- _Task objective_
Restate the data below word for word, omitting pictures.

════

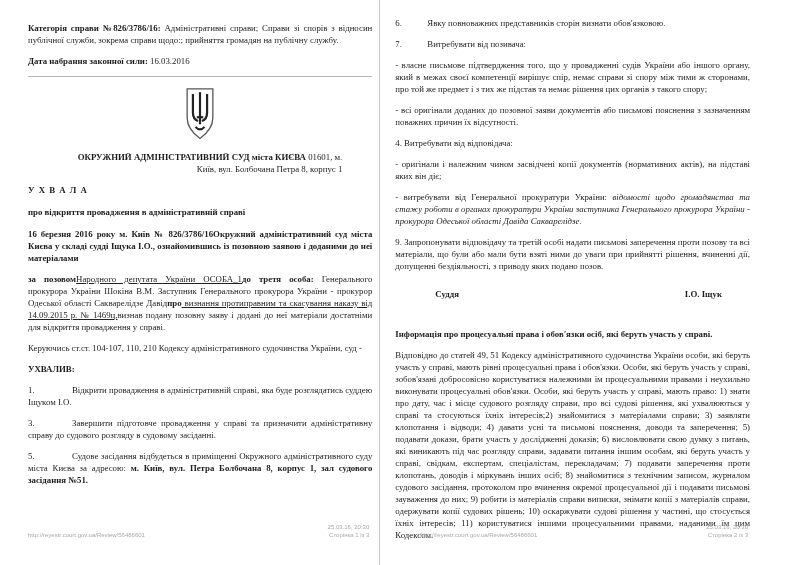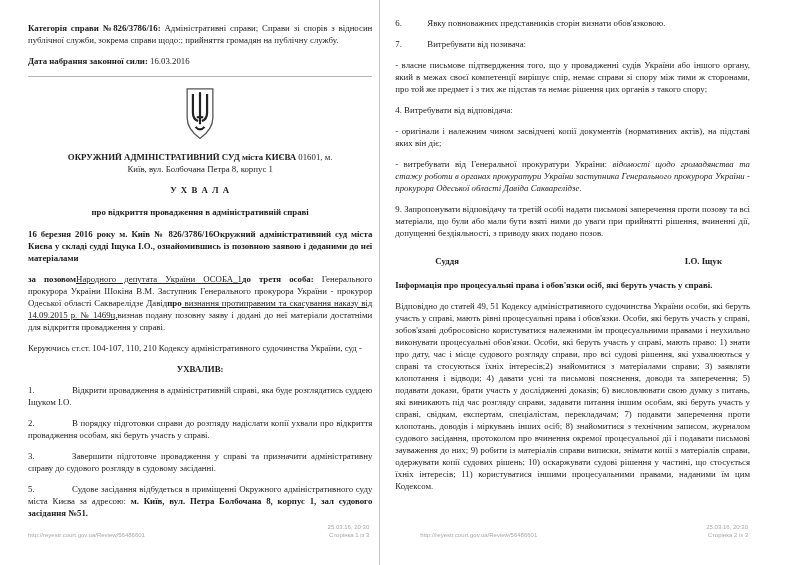"- всі оригінали доданих до" p { html: none -> <p>- всі оригінали доданих до позовної заяви документів або письмові пояснення з зазначенням поважних причин їх відсутності.</p> }
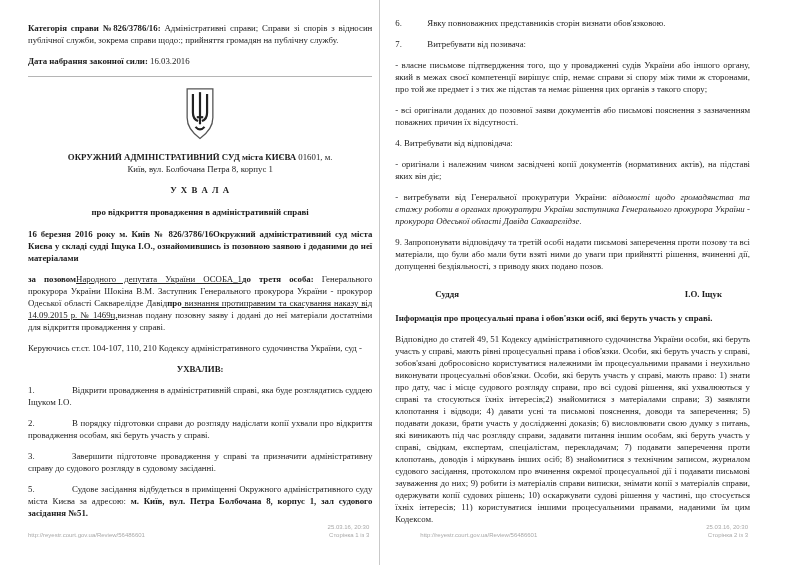"ОКРУЖНИЙ АДМІНІСТРАТИВНИЙ СУД міста" .court-head { text-align: center -> right }
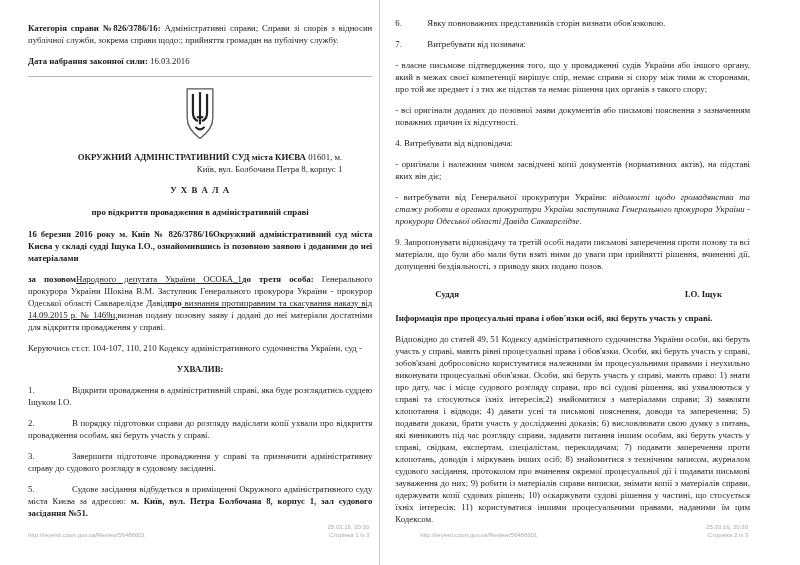"У Х В А Л" .center { text-align: center -> left }
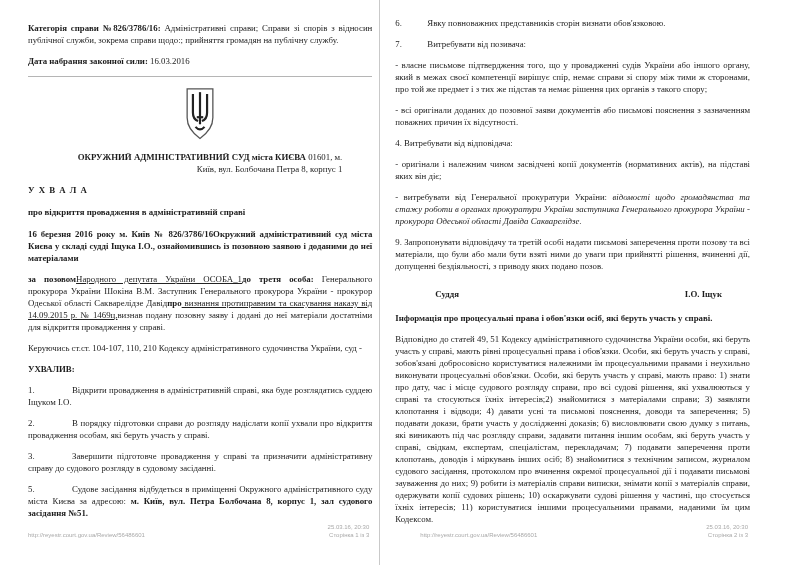"Суддя" .judge-row { margin: 16px 0 12px 0 -> 16px 0 28px 0 }
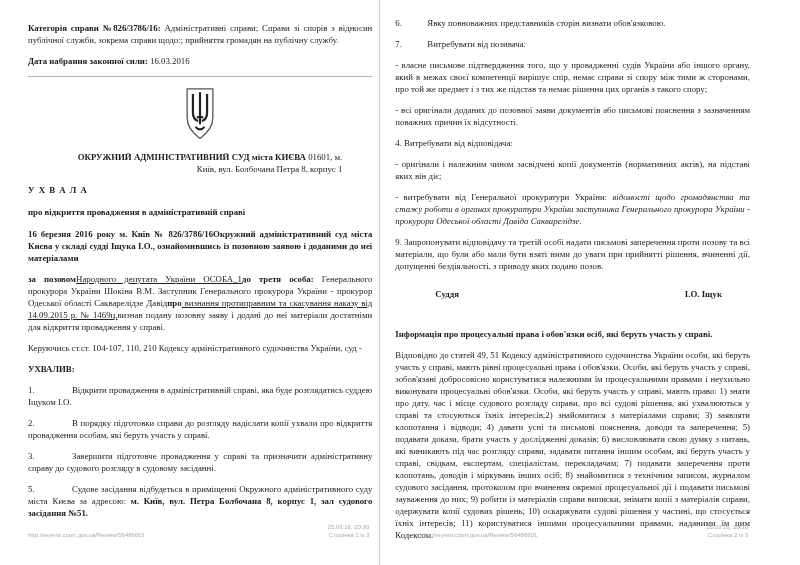"2. В порядку підготовки справи" p { html: <p><span>2.</span><span>В порядку підготовки справи до розгляду надіслати копії ухвали про відкриття провадження особам, які беруть участь у справі.</span></p> -> none }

════

- _Your response_
"- всі оригінали доданих до" p { html: none -> <p>- всі оригінали доданих до позовної заяви документів або письмові пояснення з зазначенням поважних причин їх відсутності.</p> }
"ОКРУЖНИЙ АДМІНІСТРАТИВНИЙ СУД міста" .court-head { text-align: center -> right }
"У Х В А Л" .center { text-align: center -> left }
"Суддя" .judge-row { margin: 16px 0 12px 0 -> 16px 0 28px 0 }
"2. В порядку підготовки справи" p { html: <p><span>2.</span><span>В порядку підготовки справи до розгляду надіслати копії ухвали про відкриття провадження особам, які беруть участь у справі.</span></p> -> none }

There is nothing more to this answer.